Je vais rapidement constater les dégâts. Le spectacle à l’intérieur de la tente est triste à voir. La tente a parcouru une vingtaine de mètres et a été stoppée dans sa course par les drapeaux à prières qui sont tendus entre la tente cuisine et la tente mess. Je m’assure que la tente ne risque pas de partir plus loin et je retourne me coucher. Dans deux heures il fera jour et plus rien ne presse pour remettre la tente en ordre.

En me glissant dans mon duvet, je pense à l’adjudant Sébastien Moatti et au chasseur Max Bonniot qui bivouaquent au camp de base avancé avec pour projet de partir ce matin tenter l’ascension du Sursun Ri (nommé Triangle Peak dans le livre des anglais Scott, Mc Intyre et Baxter-Jones).

Dès les premières lueurs du jour, nous nous attelons à remettre de l’ordre dans les dégâts de la nuit. Finalement, il y a moins de casse que ce que l’on aurait pu le croire. Les panneaux solaires fixés sur la tente ne sont pas trop endommagés et fonctionnent encore, le plus gros problème semble venir du BGAN (valise satellite) dont le câble d’antenne a été arraché des deux côtés.

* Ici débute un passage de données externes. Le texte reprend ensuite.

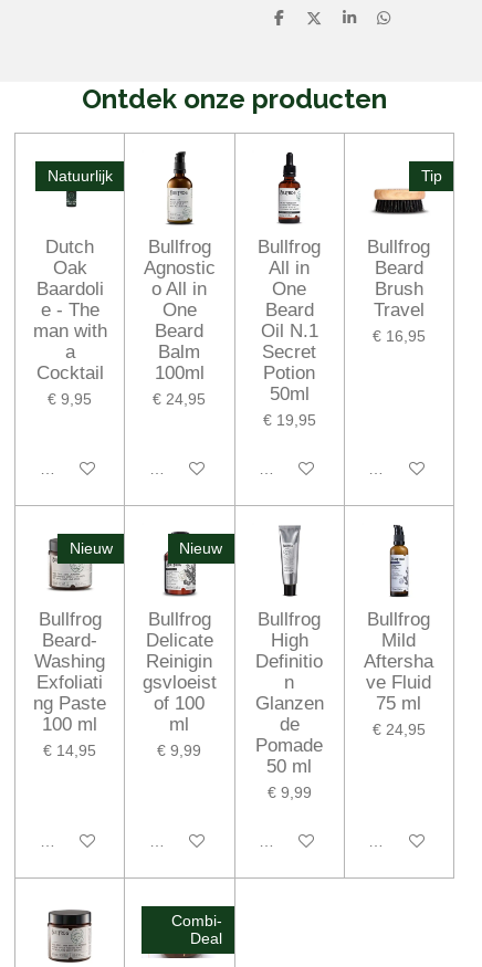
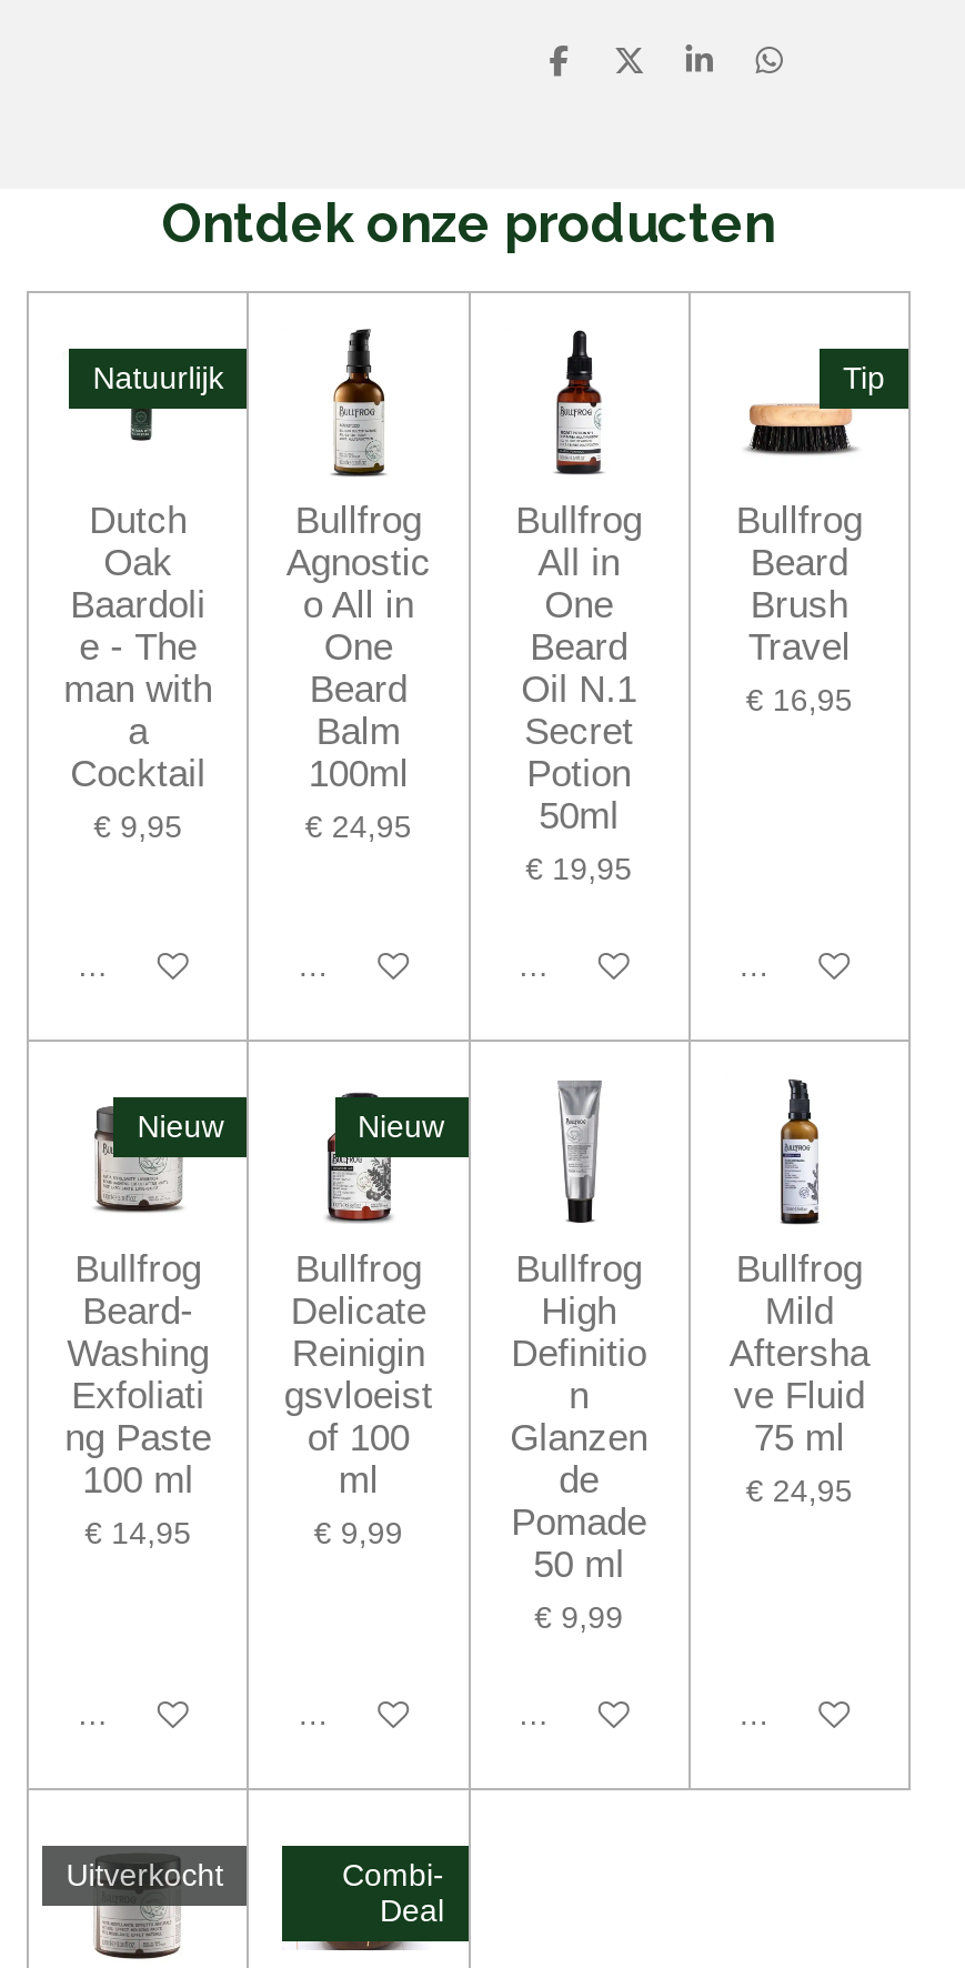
none -> [66,1857,224,1893] Uitverkocht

Heureusement, Didier vient à bout de ce problème dans la matinée.

Vers 12H30, comme prévu la veille, Didier, Arnaud, Antoine et Sébastien Bohin quittent le camp de base pour Nyalam où il est prévu qu’ils passent quelques nuits pour se refaire une santé après ce long séjour que nous venons déjà de faire en altitude. Notre camp de base est à 5300m et y séjourner fatigue les organismes.

Au camp de base nous restons en effectif restreint afin d’assurer le suivi de la cordée Moatti-Bonniot : notre cuisinier népalais et son aide tibétain, le docteur Valentine Malavoy, le commandant Jean-Yves Igonenc et moi. Nous suivons régulièrement leur progression à la jumelle et vers 16h, nous recevons un appel téléphonique de leur part. Ils sont à mi-hauteur de l’ascension, au pied de la partie neigeuse, et installent leur bivouac. Ils comptent atteindre le sommet demain.

Un peu plus tard nous avons le capitaine Didier Jourdain au téléphone. Ils sont bien arrivés à Nyalam.

Tout va bien.

Au camp de base, nous passons la journée du mercredi 9 à scruter Triangle Peak où la cordée Moatti-Bonniot évolue avec rapidité et efficacité vers le sommet. Alors que les forts vents d’altitude font, au Shishapangma, un panache de plus d’un kilomètre, eux semblent épargnés par l’orientation de leur face et la moindre altitude du Triangle Peak. Vers 14h, nous avons le plaisir de les voir franchir la corniche sommitale et 30 minutes plus tard nous recevons leur appel téléphonique : ils sont au sommet ! Nous sommes heureux pour eux et nous les félicitons chaudement.

Toujours à l’affût, nous les observons de retour à leur bivouac du matin vers 17h. Ils n’ont pas traîné dans la descente mais ils ont visiblement décidé de redormir là ce soir. Ils doivent être bien fatigués, ce dont nous n’aurons pas la confirmation par téléphone car les lois de la communication satellitaire sont parfois capricieuses.

Nous joignons cependant l’équipe de Nyalam à laquelle nous annonçons la bonne nouvelle et qui nous demande de transmettre à Seb et Max leurs félicitations pour cette belle ascension dès que nous arriverons à les joindre.
Jeudi 10, Sébastien et Max arrivent au camp de base vers 14h. Nous déjeunons ensemble en écoutant le récit de leur ascension. Suit un après-midi de farniente bien mérité pour eux et un peu moins pour nous.

Le soir nous avons la liaison avec l’équipe de Nyalam qui nous confirme leur remontée au camp de base pour le lendemain.